* EXERCISE DESCRIPTION: Pull out of the data below the stretch of lines bounded by the one containing "- Each artist ha" and the one containing "to the dataset.", both bounds included, unchanged.
+++ RECORDS FOR PROCESSING
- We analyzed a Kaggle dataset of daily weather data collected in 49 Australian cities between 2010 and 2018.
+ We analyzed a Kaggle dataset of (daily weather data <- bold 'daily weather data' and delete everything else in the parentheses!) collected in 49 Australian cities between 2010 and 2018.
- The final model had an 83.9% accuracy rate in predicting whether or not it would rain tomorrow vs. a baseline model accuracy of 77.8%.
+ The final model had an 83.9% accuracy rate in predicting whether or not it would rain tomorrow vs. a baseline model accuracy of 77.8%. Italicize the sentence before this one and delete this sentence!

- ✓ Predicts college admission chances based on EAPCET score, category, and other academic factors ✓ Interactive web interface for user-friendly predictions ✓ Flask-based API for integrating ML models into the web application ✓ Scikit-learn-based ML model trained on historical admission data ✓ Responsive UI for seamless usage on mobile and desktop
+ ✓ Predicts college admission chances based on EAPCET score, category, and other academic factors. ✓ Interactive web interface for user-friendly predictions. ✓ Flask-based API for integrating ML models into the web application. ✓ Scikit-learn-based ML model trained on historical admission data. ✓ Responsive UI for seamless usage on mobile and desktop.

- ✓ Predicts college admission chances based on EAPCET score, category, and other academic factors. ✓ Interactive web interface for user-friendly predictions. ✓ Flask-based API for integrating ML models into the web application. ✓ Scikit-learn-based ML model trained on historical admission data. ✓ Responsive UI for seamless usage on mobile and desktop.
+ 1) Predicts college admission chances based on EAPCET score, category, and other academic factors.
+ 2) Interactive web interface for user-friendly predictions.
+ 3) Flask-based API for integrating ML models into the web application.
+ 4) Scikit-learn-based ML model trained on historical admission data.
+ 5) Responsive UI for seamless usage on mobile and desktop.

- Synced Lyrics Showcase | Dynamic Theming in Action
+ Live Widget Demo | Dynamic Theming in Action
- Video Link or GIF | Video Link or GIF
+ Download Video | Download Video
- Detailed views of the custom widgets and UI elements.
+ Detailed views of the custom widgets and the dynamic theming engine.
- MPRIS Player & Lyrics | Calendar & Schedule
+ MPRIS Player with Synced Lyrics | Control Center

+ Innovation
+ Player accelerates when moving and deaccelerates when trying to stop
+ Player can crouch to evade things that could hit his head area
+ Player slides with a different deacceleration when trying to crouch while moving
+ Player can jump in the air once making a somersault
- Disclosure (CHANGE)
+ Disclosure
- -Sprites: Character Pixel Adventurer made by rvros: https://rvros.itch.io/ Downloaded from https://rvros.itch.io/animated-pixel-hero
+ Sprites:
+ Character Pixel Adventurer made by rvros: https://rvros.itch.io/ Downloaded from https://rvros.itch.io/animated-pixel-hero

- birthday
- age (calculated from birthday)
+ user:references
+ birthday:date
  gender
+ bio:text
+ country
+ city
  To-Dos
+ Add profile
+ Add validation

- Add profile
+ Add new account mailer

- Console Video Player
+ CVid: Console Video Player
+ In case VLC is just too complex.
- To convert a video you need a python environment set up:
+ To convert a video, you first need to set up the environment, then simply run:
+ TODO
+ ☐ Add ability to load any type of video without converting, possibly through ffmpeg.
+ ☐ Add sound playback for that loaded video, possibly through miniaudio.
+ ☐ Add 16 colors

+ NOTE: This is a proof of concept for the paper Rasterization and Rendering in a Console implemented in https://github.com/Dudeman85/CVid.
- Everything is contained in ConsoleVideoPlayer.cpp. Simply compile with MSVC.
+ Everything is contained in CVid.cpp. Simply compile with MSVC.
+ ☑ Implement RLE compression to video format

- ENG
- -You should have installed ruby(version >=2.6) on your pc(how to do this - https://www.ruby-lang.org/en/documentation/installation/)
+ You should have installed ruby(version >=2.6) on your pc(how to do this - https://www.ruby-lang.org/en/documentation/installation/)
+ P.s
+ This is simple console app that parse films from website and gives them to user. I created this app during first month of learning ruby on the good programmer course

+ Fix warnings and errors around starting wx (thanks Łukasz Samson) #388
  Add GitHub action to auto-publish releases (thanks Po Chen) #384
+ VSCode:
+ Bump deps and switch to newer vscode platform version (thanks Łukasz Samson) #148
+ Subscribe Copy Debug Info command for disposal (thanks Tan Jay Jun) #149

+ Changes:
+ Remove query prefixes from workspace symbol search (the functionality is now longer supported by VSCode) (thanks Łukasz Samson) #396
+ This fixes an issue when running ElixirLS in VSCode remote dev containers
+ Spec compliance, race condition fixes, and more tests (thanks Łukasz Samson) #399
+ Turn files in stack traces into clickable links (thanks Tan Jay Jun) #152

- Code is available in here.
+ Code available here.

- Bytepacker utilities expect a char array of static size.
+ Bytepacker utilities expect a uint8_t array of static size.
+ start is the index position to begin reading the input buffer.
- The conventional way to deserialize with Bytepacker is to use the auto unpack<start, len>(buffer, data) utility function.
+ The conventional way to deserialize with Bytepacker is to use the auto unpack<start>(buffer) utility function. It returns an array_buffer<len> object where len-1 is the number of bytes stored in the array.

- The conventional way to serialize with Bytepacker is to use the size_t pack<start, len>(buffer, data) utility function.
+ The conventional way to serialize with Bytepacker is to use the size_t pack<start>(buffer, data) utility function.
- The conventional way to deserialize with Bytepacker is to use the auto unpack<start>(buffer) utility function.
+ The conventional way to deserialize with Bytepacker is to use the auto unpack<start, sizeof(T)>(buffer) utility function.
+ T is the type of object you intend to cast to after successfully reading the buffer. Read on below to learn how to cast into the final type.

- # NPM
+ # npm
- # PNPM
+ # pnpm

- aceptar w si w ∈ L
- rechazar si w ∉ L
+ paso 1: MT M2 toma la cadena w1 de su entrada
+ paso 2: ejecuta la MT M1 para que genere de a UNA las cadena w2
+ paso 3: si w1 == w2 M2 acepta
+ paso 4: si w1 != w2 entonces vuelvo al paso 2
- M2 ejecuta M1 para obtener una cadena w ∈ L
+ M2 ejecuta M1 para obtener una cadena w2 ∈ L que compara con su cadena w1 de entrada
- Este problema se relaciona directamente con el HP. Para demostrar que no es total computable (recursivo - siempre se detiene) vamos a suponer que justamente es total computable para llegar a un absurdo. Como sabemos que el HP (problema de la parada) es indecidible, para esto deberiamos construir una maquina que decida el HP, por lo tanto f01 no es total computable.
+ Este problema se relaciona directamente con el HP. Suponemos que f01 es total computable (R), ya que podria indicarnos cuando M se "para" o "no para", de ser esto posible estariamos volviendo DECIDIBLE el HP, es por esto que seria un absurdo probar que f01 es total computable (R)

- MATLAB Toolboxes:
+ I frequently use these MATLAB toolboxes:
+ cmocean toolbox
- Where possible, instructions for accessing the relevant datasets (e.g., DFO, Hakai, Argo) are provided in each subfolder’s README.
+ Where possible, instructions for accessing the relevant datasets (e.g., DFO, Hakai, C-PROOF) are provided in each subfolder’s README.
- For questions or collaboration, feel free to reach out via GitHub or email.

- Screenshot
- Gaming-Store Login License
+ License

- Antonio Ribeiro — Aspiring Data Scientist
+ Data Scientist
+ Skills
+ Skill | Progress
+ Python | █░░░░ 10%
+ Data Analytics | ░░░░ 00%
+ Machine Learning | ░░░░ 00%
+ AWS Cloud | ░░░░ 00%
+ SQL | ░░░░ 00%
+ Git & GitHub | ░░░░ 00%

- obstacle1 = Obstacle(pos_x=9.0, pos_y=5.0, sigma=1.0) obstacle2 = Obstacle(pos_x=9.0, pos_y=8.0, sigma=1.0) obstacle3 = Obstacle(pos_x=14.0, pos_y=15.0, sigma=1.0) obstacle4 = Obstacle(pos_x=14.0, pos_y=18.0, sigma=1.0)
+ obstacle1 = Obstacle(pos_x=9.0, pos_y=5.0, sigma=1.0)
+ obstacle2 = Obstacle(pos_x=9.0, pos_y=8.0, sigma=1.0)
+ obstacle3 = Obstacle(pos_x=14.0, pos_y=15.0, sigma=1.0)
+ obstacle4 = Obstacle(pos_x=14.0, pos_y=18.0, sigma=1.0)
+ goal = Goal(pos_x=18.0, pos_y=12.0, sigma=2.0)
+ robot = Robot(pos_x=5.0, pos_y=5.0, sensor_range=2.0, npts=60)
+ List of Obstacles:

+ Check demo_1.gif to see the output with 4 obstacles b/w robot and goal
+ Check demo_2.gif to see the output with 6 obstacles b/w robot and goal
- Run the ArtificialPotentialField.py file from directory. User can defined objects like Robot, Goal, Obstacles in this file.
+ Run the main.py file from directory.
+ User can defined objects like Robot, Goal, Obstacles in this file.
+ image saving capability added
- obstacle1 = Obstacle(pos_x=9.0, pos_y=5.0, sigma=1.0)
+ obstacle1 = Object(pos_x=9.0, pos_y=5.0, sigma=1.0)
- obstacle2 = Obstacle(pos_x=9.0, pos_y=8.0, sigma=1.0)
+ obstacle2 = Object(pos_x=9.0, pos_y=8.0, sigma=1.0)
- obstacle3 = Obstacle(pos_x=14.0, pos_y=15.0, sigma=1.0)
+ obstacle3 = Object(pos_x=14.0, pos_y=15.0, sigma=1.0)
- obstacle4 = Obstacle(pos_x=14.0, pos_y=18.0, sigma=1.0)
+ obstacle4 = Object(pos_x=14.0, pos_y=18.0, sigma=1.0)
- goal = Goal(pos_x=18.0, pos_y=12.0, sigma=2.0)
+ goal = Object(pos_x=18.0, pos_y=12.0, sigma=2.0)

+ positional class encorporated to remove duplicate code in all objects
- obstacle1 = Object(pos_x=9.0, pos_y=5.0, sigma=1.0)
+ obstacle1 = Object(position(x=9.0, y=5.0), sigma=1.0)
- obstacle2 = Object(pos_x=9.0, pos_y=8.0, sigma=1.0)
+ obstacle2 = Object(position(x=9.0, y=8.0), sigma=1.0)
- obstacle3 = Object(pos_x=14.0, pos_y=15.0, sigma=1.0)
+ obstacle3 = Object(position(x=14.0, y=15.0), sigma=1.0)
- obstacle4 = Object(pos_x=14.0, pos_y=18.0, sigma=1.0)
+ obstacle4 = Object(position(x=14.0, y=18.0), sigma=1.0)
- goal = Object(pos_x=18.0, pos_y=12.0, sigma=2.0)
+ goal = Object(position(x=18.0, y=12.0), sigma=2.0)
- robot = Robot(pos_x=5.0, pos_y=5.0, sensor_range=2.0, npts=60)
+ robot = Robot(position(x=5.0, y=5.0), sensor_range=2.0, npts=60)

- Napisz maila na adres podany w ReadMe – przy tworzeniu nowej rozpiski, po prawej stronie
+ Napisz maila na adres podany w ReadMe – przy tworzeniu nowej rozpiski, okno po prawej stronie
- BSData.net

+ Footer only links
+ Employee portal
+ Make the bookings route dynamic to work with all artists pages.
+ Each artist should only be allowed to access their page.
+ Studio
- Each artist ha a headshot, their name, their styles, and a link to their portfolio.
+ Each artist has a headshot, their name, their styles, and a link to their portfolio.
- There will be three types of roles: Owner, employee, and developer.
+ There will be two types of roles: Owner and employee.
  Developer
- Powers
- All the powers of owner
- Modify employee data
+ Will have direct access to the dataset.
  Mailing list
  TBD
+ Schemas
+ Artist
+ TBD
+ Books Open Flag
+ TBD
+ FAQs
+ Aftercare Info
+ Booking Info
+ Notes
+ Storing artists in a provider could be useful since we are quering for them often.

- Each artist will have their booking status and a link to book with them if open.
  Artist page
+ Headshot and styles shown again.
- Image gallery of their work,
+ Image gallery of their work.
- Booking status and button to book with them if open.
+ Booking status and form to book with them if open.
++++++
* SOLUTION FOR THIS TASK:
- Each artist ha a headshot, their name, their styles, and a link to their portfolio.
+ Each artist has a headshot, their name, their styles, and a link to their portfolio.
- There will be three types of roles: Owner, employee, and developer.
+ There will be two types of roles: Owner and employee.
  Developer
- Powers
- All the powers of owner
- Modify employee data
+ Will have direct access to the dataset.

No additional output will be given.